Second, Riot could split the NA population with a server split, splitting into NA west and NA east, with new servers in Nevada or California. This would drastically cut overall server population for ranked, but this difference could be made up with heavy advertisement and promotion to build up both populations. If NA East servers were moved to New York, some EU West players would also play on this server since ping between the UK and NYC is, on average, 70. That would prevent catastrophic server depopulation. Having additional promotions, such as offering new players that register with a phone number and reach level 10 a one-time gift of $20 of RP would both ensure unique players are joining and provide a reason for players to stay.
Third, players could move to Chicago, and Riot could move the LCS studio to Chicago. This would be inconvenient for Riot employees that also work as casters, or casters that live in the LA area, but this could be solved through either weekly travel or with the same telecasting setup that was used for Worlds 2020. The LCS studio in LA would hold casters, while an esports arena or LoL Park analogue in Chicago would hold the actual game. This is a modern approach that could seem too different or aggressive, but is still feasible.

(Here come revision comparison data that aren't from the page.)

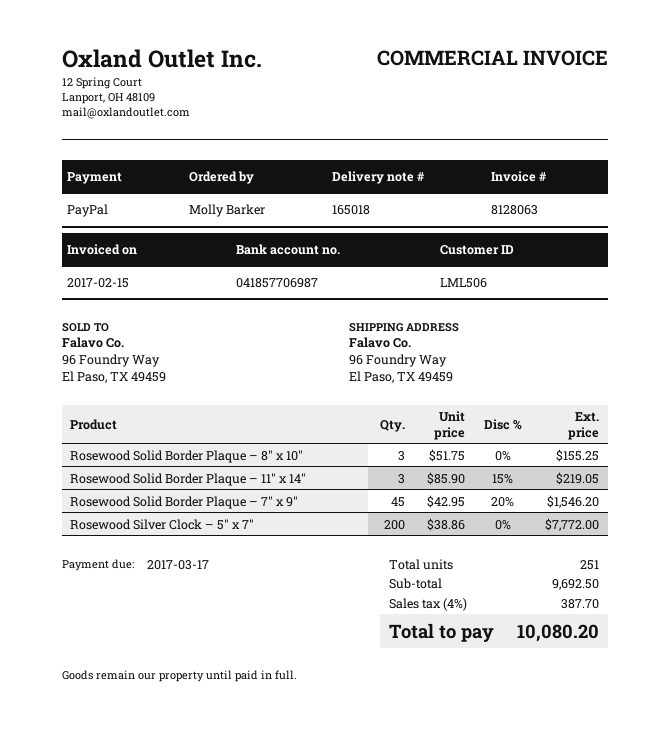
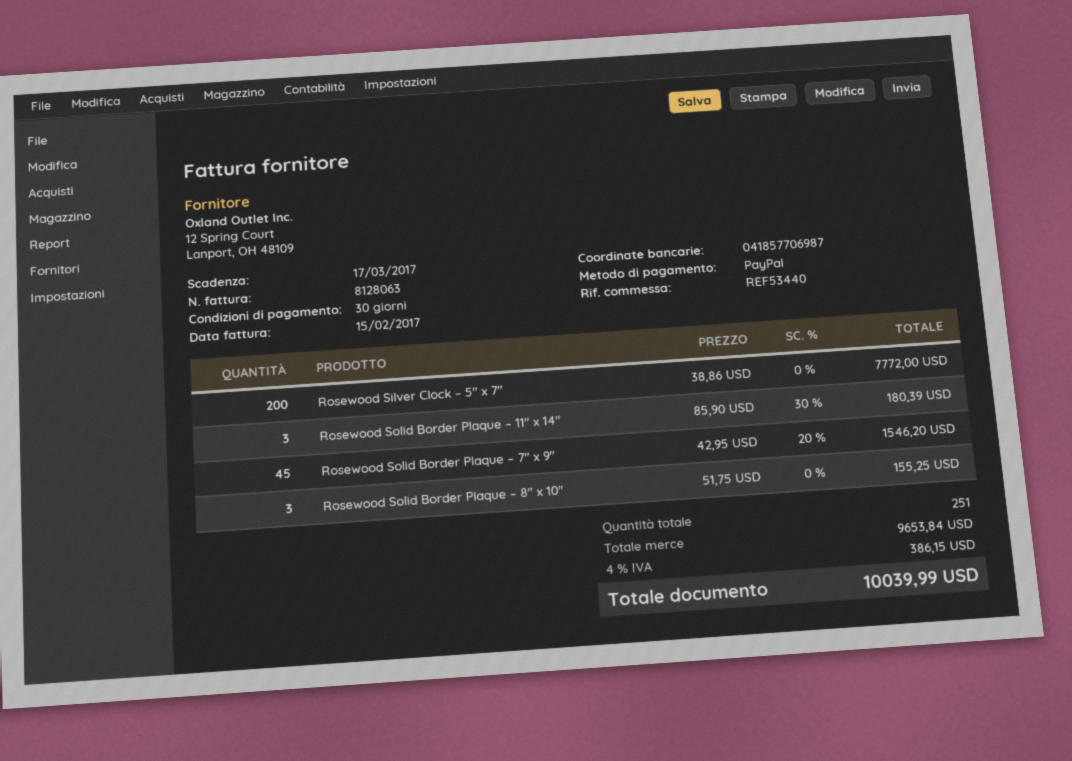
Rosewood Solid Border Plaque – 11″ x 14″: 3 x 85.90 - 15% = 219.05 -> 3 x 85.90 - 30% = 180.39
subtotal: 9692.50 -> 9653.84
tax: 4% = 387.70 -> 4% = 386.15
total: 10080.20 -> 10039.99

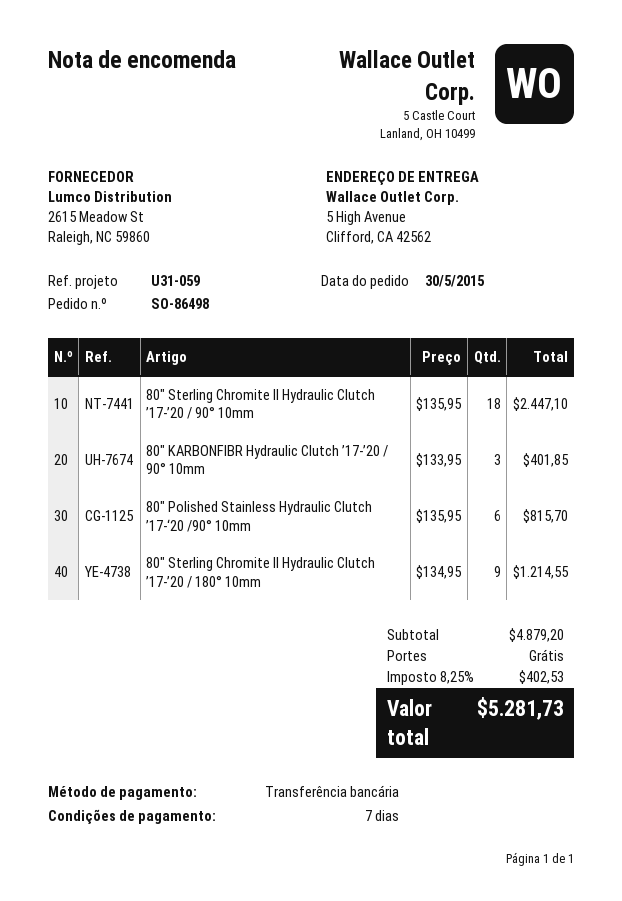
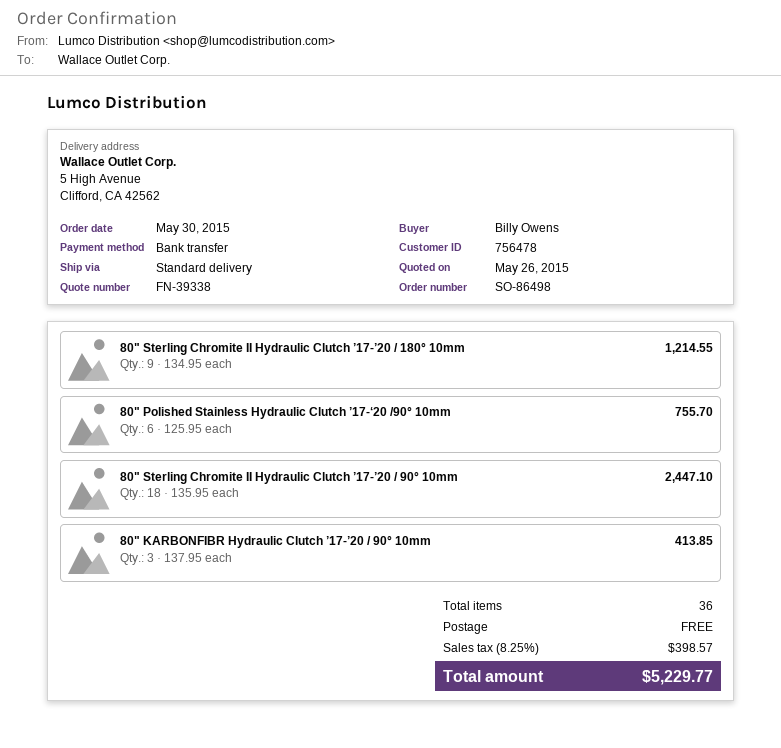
80" KARBONFIBR Hydraulic Clutch ’17-’20 / 90° 10mm: 3 x 133.95 = 401.85 -> 3 x 137.95 = 413.85
80" Polished Stainless Hydraulic Clutch ’17-‘20 /90° 10mm: 6 x 135.95 = 815.70 -> 6 x 125.95 = 755.70
tax: 8.25% = 402.53 -> 8.25% = 398.57
total: 5281.73 -> 5229.77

Occam’s razor is a demanding foe, and any discussion about player mentality, North American esports culture, or server population merely distracts from the core issue.
NA’s consistent failure to perform on the international stage have been blamed on a number of baroque and unquantifiable reasons. However, of this menagerie of excuses, one continues to rise to the top. A simple, yet expensive, problem to solve. Professionals have talked about it, streamers have mentioned it, pros have raged against it, but the problem remains. Occam’s razor is a demanding foe, and any discussion about player mentality, North American esports culture, or server population merely distracts from the core issue. It’s the ping.